> _What is expected_
Once the line containing "cd table_ocr-main #プロジェクトのルートディレクトリに移動" is located, give it again exactly, together with each line that follows it to the end of the entries, and add nothing else.

◆ ◆ ◆

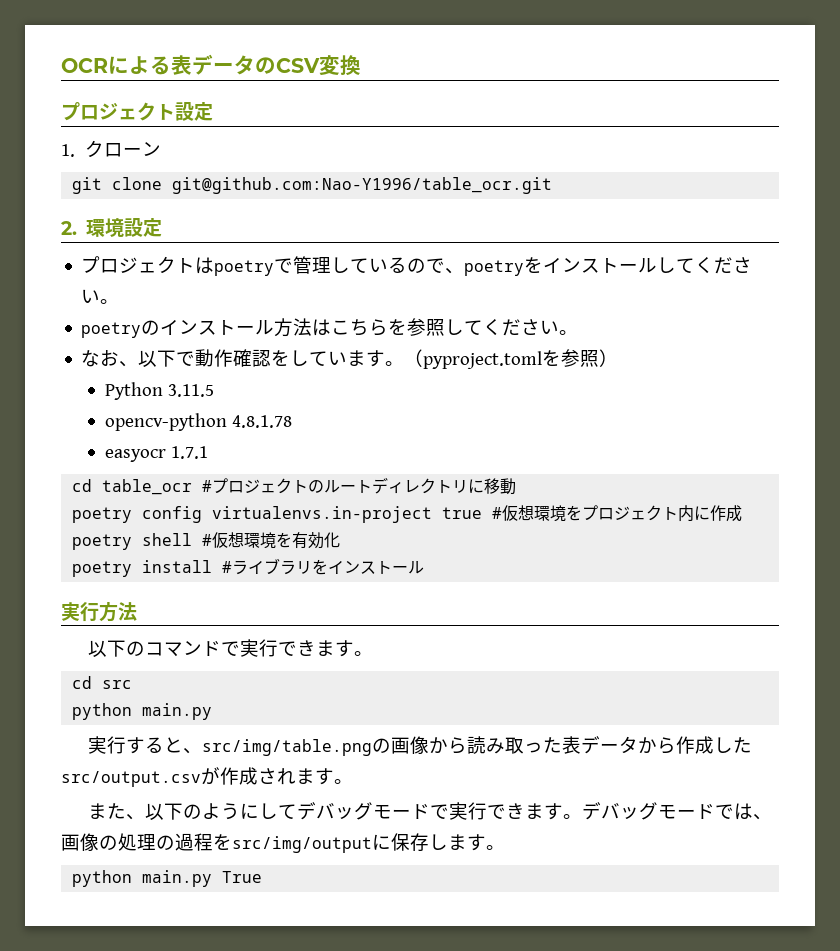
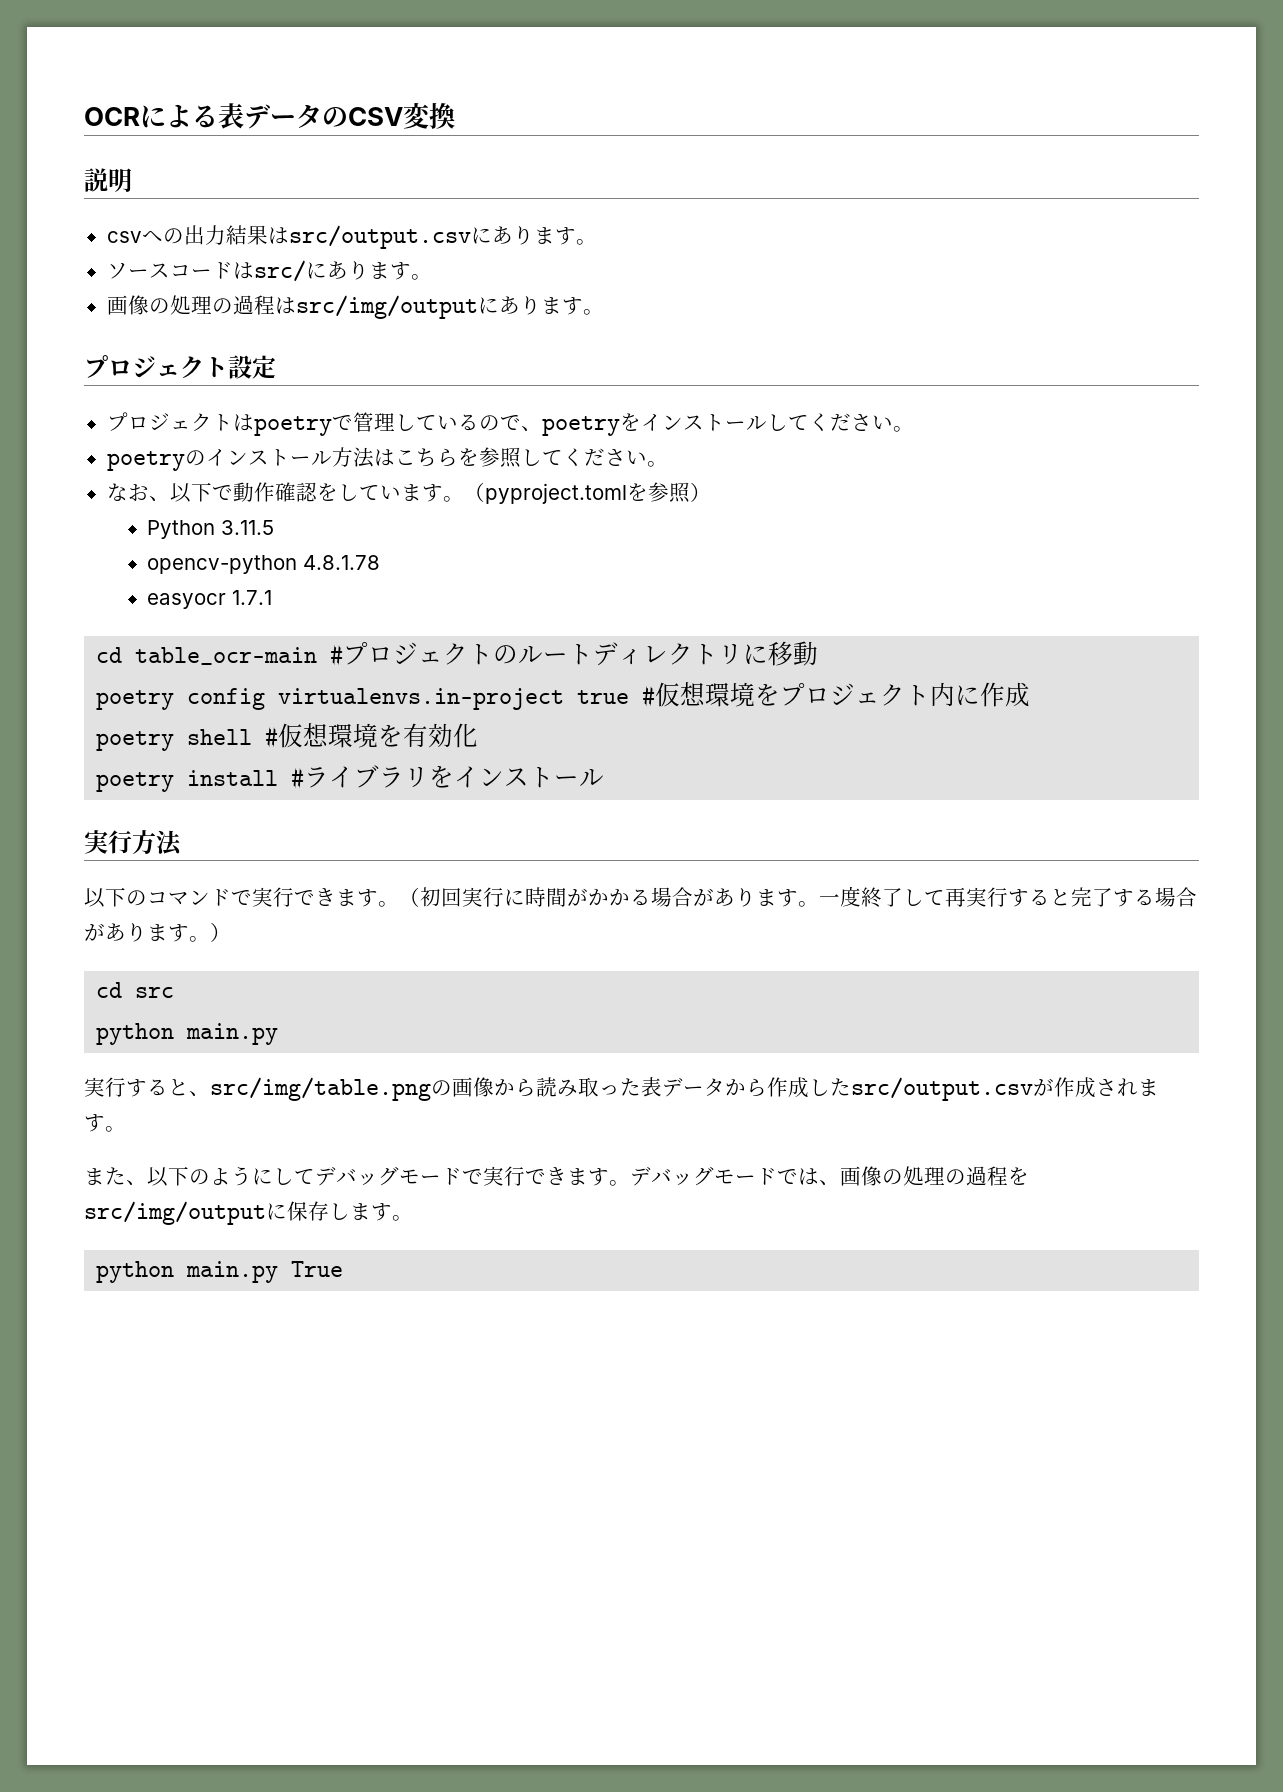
+ 説明
+ csvへの出力結果はsrc/output.csvにあります。
+ ソースコードはsrc/にあります。
+ 画像の処理の過程はsrc/img/outputにあります。
  プロジェクト設定
- 1.クローン
- git clone git@github.com:Nao-Y1996/table_ocr.git
- 2.環境設定
- cd table_ocr #プロジェクトのルートディレクトリに移動
+ cd table_ocr-main #プロジェクトのルートディレクトリに移動
+ （初回実行に時間がかかる場合があります。一度終了して再実行すると完了する場合があります。）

◆ ◆ ◆

> _Finished exercise_
+ cd table_ocr-main #プロジェクトのルートディレクトリに移動
+ （初回実行に時間がかかる場合があります。一度終了して再実行すると完了する場合があります。）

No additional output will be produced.